RECORD SET:
■ ■ ■ ■ ■ ■ ■
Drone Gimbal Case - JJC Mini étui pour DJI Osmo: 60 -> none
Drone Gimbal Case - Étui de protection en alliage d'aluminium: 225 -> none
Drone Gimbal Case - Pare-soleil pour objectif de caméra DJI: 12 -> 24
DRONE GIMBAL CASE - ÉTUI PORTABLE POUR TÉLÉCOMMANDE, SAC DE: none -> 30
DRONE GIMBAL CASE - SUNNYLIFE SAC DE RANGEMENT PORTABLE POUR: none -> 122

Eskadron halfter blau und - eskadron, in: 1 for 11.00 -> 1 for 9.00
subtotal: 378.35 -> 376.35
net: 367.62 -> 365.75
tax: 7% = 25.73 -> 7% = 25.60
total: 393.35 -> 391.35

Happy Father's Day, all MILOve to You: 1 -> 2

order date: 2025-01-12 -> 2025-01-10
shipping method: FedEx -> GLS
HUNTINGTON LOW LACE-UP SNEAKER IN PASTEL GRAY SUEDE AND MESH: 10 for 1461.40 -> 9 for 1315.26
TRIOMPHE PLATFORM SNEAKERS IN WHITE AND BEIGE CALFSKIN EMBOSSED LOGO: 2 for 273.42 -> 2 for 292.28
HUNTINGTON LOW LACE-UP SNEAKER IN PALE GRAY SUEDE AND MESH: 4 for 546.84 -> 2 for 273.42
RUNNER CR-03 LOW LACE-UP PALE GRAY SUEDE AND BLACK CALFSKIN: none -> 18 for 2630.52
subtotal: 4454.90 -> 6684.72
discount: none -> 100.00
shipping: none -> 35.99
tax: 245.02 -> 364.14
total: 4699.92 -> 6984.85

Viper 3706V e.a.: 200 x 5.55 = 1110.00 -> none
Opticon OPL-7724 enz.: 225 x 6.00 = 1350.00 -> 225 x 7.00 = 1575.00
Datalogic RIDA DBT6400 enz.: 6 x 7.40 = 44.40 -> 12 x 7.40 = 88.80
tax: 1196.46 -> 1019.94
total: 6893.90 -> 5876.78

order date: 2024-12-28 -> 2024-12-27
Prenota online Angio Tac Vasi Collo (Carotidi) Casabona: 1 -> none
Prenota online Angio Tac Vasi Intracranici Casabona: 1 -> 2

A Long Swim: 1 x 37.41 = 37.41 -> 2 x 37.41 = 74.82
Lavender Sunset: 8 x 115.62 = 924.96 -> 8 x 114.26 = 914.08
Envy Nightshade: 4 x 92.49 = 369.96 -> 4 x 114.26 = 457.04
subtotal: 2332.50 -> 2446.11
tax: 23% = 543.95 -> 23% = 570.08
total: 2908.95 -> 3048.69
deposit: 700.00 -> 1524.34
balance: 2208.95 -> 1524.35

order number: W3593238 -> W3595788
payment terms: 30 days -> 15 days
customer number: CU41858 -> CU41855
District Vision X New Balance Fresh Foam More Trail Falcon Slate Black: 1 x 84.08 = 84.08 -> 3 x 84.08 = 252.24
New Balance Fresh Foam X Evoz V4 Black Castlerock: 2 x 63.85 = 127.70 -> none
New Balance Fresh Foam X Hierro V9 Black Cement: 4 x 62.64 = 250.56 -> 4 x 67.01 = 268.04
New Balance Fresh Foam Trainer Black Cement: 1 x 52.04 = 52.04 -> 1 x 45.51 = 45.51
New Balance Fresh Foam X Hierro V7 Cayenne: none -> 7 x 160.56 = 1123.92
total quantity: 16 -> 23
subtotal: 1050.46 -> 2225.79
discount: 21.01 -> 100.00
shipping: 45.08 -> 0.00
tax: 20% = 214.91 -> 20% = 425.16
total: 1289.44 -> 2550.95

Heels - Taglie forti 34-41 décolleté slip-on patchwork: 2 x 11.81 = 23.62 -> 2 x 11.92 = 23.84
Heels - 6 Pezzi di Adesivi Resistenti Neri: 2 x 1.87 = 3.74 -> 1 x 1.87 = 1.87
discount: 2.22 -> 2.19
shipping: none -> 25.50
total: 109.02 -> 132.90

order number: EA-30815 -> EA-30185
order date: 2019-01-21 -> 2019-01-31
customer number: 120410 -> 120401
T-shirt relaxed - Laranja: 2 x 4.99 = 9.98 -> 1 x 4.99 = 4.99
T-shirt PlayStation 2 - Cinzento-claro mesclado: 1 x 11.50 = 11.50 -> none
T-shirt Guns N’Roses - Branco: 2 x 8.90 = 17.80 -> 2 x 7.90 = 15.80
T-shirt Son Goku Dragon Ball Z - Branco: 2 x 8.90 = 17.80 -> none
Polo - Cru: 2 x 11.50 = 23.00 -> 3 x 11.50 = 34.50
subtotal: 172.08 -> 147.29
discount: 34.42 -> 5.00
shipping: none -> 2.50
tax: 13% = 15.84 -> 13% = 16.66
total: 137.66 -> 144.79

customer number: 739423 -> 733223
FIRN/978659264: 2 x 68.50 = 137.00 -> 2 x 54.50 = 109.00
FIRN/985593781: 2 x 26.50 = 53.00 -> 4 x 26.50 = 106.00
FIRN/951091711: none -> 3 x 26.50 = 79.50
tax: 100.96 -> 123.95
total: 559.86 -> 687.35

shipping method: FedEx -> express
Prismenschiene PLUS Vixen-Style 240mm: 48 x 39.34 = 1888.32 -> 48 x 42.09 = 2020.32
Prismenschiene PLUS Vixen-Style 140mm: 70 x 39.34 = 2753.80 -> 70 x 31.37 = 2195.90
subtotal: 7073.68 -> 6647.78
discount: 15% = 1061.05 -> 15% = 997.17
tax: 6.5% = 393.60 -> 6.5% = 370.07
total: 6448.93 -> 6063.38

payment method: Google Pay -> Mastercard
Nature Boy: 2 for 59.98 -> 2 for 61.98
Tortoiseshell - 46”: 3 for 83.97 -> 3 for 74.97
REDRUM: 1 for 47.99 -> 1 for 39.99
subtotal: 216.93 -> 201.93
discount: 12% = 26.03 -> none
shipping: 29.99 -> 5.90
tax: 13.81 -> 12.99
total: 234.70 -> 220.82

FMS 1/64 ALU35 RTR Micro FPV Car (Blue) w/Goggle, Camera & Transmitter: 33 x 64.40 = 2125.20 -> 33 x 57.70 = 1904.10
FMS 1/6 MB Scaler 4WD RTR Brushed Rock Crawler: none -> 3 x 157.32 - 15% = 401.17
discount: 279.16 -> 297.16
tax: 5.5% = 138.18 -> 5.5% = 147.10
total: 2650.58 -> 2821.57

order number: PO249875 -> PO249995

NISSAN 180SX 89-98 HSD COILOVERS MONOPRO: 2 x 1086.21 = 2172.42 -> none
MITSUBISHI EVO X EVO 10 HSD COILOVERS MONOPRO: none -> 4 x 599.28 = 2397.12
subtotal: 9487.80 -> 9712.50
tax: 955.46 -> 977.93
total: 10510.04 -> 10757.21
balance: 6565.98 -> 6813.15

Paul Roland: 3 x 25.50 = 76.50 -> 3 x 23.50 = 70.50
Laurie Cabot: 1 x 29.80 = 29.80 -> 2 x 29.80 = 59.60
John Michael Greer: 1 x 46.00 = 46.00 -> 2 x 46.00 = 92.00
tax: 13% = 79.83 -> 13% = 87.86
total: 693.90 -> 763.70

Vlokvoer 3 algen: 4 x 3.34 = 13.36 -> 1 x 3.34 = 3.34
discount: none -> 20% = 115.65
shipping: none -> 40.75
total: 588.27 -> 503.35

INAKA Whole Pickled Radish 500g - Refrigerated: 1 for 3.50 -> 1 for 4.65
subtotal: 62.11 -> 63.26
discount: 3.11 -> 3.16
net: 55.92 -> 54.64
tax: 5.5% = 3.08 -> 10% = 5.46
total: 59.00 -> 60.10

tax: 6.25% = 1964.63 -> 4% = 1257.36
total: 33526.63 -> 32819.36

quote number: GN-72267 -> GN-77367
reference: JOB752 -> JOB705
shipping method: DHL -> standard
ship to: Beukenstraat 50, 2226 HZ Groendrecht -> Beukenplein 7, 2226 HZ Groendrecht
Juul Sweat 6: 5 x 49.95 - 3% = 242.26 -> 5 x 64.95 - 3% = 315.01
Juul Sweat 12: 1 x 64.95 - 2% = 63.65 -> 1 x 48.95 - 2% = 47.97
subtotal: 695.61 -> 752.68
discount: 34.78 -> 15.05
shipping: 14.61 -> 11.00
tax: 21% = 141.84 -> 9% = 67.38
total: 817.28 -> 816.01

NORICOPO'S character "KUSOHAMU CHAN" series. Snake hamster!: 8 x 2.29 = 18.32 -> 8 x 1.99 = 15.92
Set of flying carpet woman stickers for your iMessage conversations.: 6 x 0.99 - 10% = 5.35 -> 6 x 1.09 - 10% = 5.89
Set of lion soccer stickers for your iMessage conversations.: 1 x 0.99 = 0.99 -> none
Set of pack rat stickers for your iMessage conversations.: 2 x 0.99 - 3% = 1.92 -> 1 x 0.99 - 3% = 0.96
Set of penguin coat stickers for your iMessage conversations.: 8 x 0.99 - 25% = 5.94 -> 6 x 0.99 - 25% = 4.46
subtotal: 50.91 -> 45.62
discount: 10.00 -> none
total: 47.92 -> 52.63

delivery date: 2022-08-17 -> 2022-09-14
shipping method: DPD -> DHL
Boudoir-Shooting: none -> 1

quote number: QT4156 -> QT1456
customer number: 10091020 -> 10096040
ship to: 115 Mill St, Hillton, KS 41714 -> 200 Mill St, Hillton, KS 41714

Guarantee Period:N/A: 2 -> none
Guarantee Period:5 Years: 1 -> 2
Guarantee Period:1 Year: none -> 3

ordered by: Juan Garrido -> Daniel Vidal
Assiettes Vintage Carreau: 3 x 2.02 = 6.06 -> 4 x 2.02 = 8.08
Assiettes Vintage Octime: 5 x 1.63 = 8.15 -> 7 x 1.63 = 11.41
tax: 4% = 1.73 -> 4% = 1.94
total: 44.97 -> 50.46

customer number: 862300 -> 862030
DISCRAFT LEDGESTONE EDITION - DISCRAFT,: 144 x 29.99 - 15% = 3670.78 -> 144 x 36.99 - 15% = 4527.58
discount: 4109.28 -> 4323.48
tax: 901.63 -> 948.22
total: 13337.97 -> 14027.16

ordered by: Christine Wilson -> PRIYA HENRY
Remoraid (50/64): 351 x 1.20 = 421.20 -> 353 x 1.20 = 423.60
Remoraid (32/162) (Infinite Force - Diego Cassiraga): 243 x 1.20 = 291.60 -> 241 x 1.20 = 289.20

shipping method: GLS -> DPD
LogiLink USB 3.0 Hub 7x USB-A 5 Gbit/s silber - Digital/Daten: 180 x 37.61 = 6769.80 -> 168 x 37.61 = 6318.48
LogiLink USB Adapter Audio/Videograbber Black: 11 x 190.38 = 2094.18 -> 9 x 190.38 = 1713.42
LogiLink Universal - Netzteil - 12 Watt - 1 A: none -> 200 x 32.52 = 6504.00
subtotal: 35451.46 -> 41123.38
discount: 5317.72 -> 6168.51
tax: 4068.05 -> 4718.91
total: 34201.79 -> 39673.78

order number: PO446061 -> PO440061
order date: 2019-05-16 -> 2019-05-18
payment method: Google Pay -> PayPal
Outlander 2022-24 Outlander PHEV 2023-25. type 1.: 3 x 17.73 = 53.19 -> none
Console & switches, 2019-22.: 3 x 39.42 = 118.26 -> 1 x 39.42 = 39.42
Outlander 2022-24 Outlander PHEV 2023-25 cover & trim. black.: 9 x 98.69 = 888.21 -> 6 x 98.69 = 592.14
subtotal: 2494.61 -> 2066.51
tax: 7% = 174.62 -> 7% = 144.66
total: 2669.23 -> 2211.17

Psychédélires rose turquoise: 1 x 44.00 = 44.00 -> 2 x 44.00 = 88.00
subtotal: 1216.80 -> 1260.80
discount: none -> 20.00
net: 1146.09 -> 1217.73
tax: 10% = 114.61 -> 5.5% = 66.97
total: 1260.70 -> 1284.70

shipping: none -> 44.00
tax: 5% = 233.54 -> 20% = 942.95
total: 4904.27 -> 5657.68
■ ■ ■ ■ ■ ■ ■
TASK STATEMENT: What are the lines above, starting at the one with "FIRN/951091711: none -> 3 x 26.50 = 79.50" and ending at the one with "total: 6448.93 -> 6063.38"? Give them again exactly, and only them.

FINISHED TASK:
FIRN/951091711: none -> 3 x 26.50 = 79.50
tax: 100.96 -> 123.95
total: 559.86 -> 687.35

shipping method: FedEx -> express
Prismenschiene PLUS Vixen-Style 240mm: 48 x 39.34 = 1888.32 -> 48 x 42.09 = 2020.32
Prismenschiene PLUS Vixen-Style 140mm: 70 x 39.34 = 2753.80 -> 70 x 31.37 = 2195.90
subtotal: 7073.68 -> 6647.78
discount: 15% = 1061.05 -> 15% = 997.17
tax: 6.5% = 393.60 -> 6.5% = 370.07
total: 6448.93 -> 6063.38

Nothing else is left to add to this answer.